Kogelnik is still offering RTX treatment. I guess he wouldn't do that if the results were very poor.
I am sure that he said somewhere that he saw the same results as the Norwegians.. I just can't remember where and when.

Since the German pilot study and Kogelnik's experiences with RTX isn't published, it is impossible to confirm or validate what they say. We have two real studies from Norway now that shows a major effect on 2/3 of people treated. I am sure the phase 3 result will be somewhat lower, but if 50%+ responds to the drug it is still fantastic.
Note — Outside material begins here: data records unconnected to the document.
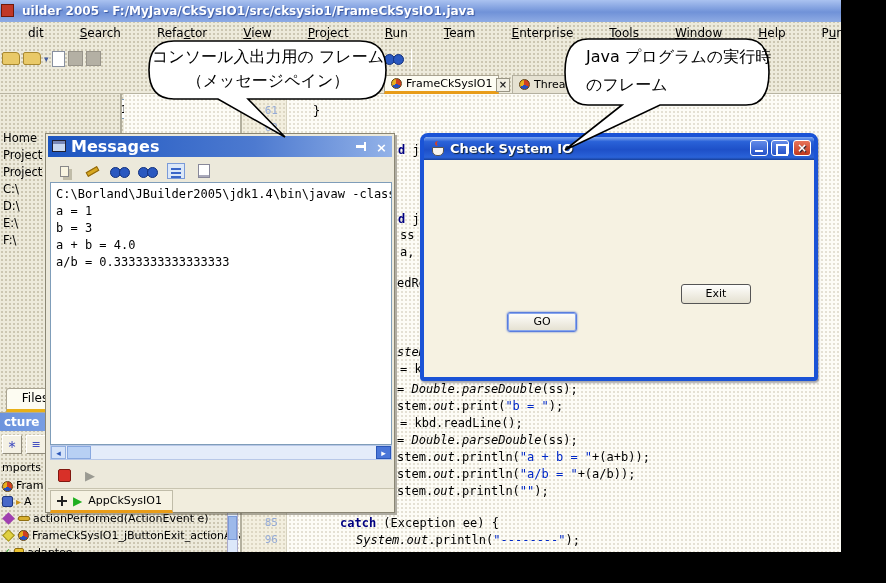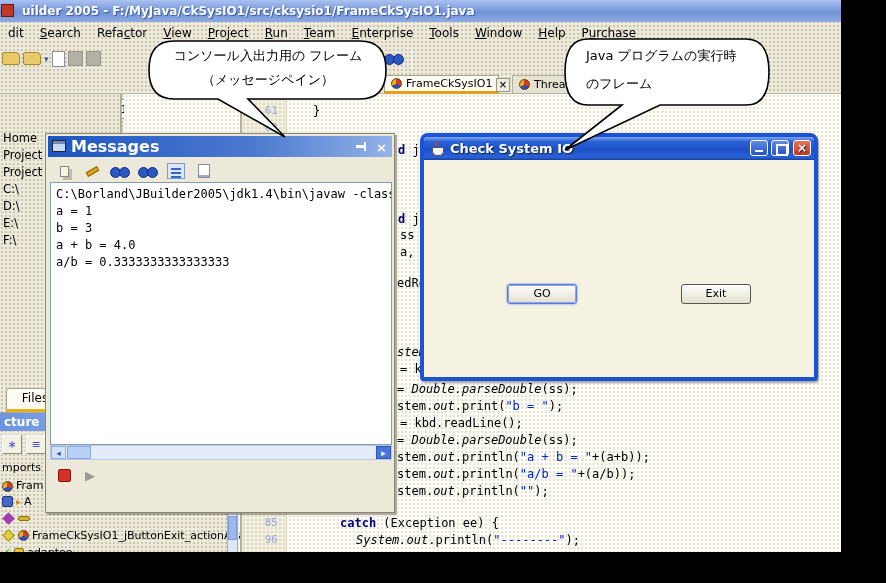--- a/index.html
+++ b/index.html
@@ -15,7 +15,7 @@
 
   
   .menubar{position:absolute;left:0;top:22px;width:841px;height:21px;font-size:12px;display:flex;align-items:center;color:#000;}
-  .menu-item{padding:0 8px;cursor:default;white-space:nowrap;}
+  .menu-item{padding:0 8px;cursor:default;white-space:nowrap;margin-left:20px;}
 
   
   .toolbar1{position:absolute;left:0;top:43px;width:841px;height:31px;display:flex;align-items:center;padding-left:2px;gap:3px;}

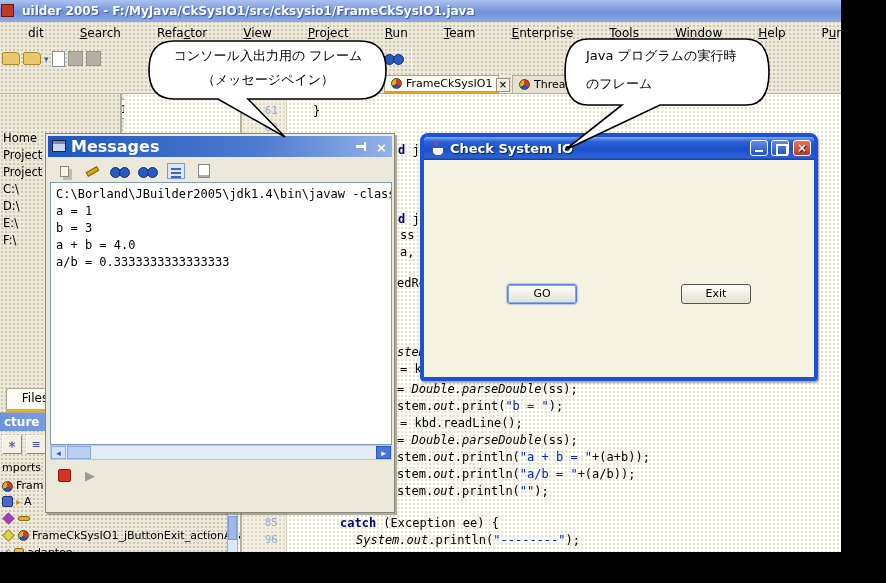--- a/index.html
+++ b/index.html
@@ -141,7 +141,7 @@
 
   
   .callout-svg{position:absolute;overflow:visible;z-index:9;}
-  .callout-text{position:absolute;z-index:10;font-size:13px;color:#000;white-space:nowrap;}
+  .callout-text{position:absolute;z-index:10;font-size:16px;color:#000;white-space:nowrap;}
 </style>
 </head>
 <body>

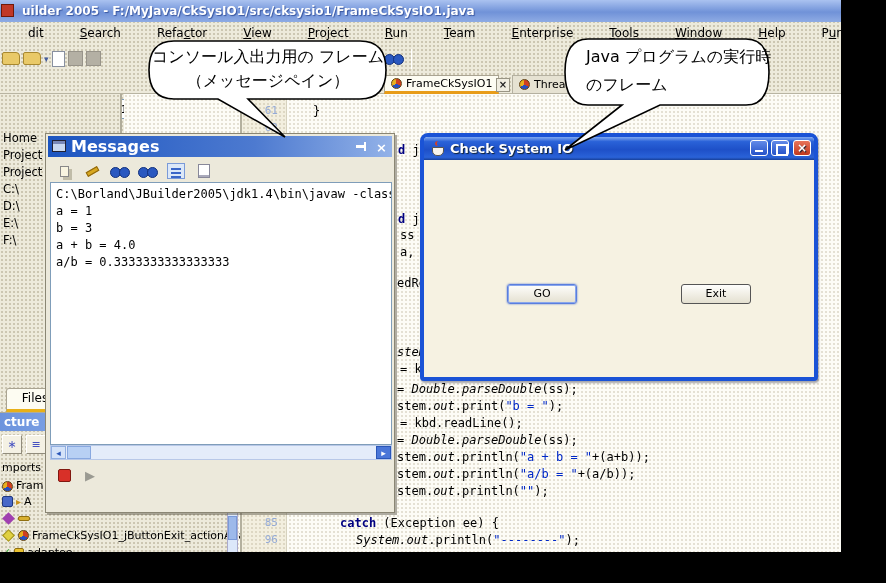--- a/index.html
+++ b/index.html
@@ -137,7 +137,7 @@
   .cbtn-close{right:3px;background:linear-gradient(#e8745a,#c33a1e);font-size:12px;font-weight:bold;line-height:15px;}
   .cbtn-close::before{content:"×";}
   .xpbtn{position:absolute;width:70px;height:20px;background:linear-gradient(#fefefc,#e4e0d0);border:1px solid #808a9c;border-radius:3px;font-size:11px;text-align:center;line-height:18px;cursor:default;}
-  .xpbtn.focus{border:1px solid #5a7ede;box-shadow:0 0 0 1px #88a6ec inset,0 0 2px #4a6ed0;}
+  .xpbtn.focus{border:1px solid #5a7ede;box-shadow:0 0 0 1px #88a6ec inset,0 0 2px #4a6ed0;margin-top:28px;}
 
   
   .callout-svg{position:absolute;overflow:visible;z-index:9;}

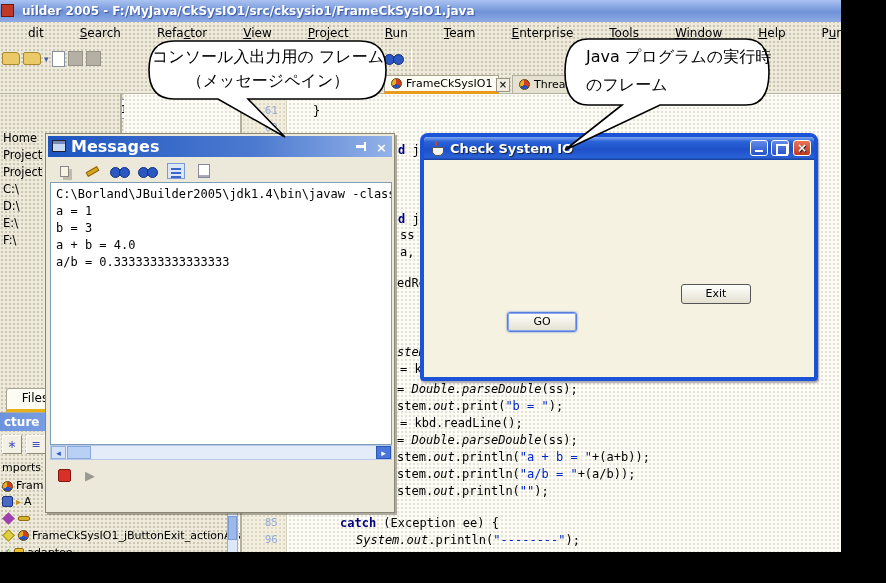--- a/index.html
+++ b/index.html
@@ -335,6 +335,13 @@
         <span class="stop-btn"></span>
         <span class="play-dim"></span>
       </div>
+      <div class="proc-tabrow">
+        <div class="proc-tab">
+          <span class="dock-ic"></span>
+          <span class="play-green"></span>
+          <span>AppCkSysIO1</span>
+        </div>
+      </div>
     </div>
 
     <div class="cwin wtex">

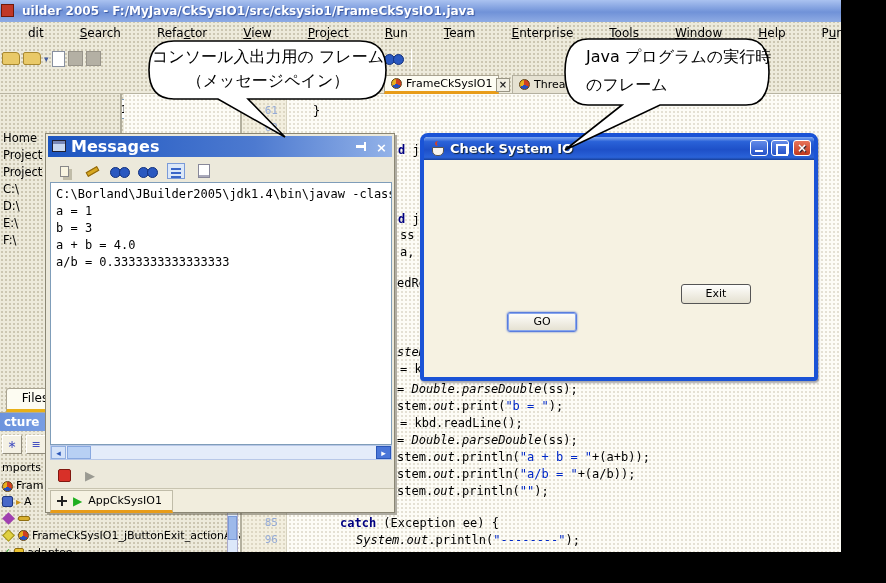--- a/index.html
+++ b/index.html
@@ -275,6 +275,7 @@
           <div class="tree-item" style="left: 2px; top: 98px;">
             <span class="t-ic t-dia-p"></span>
             <span class="t-ic t-key"></span>
+            <span>actionPerformed(ActionEvent e)</span>
           </div>
           <div class="tree-item" style="left: 2px; top: 115px;">
             <span class="t-ic t-dia-y"></span>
One interesting anecdote: I know about a patient in the new cyclo trial which was a non responder to RTX. That patient has now responded greatly to cyclophosphamide.
Stuff like that gives me hope! Maybe there is a cure for all of us.

 

[Freddy]

In Germany there was a pilot of 10 CFS patiënts with rituximab no positive results at all! 2 have had a severe bad reaction. I am not so optimistic about rituximab.

Hi Gijs,

I would be interested in your source for these German pilot study? Really, no positive result at all?

 

[deleder2k]

this was in 2013.. I wish he could give us some numbers. Remember to enable subs by clicking CC

 

[Kati]

It certainly would seem to be the most likely reason for a variation in results, especially if more patients who visit OMI are self diagnosed, or if there is not a uniform diagnostic approach there.
It would also suggest that, assuming the norwegians apply the same criteria for the phase III trial as the phase II trials, the results shouldn't be too dissimilar.
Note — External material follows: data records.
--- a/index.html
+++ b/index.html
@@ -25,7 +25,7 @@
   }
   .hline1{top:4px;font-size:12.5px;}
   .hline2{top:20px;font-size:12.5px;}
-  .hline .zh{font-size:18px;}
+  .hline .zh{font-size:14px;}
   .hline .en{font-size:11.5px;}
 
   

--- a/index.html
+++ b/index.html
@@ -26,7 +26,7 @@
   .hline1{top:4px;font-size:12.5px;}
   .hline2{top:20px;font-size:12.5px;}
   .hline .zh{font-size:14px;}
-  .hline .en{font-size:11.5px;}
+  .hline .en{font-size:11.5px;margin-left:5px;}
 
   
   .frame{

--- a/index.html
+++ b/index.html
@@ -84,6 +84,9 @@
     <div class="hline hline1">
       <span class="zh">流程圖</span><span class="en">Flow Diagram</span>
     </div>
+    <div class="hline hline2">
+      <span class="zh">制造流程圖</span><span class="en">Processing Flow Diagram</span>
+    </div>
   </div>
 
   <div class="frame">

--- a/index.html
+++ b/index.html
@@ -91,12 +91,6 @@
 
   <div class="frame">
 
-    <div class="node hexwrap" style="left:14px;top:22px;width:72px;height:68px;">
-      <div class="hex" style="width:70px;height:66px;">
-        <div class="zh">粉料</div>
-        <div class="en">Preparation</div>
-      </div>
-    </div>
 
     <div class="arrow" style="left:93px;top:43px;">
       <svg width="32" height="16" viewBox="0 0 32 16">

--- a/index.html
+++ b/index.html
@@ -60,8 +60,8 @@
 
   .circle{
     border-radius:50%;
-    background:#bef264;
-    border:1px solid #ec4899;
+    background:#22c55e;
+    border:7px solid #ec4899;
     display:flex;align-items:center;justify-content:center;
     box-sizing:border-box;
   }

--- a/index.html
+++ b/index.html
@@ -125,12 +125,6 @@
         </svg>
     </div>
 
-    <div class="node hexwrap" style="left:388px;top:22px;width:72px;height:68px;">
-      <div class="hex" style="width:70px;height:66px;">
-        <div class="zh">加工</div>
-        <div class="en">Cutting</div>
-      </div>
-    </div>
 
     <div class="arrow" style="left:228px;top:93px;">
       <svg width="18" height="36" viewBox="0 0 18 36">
Of course the biggest question now is....when are you opening a paying clinic for those interested in Rituximab ??

Patients going to OMI are not self-diagnosed! OMI sees patients who want to go to OMI, and they (OMI) make a diagnosis based on the presentation, symptoms, blood work. These physicians see patients woth Me and similar illnesses and can telll who is a ME patient and who is not.

 

[Kati]

One interesting anecdote: I know about a patient in the new cyclo trial which was a non responder to RTX. That patient has now responded greatly to cyclophosphamide.
Stuff like that gives me hope! Maybe there is a cure for all of us.

@deleder2k can you say more about this? Any theory that Fluge and Mella can say why it happens?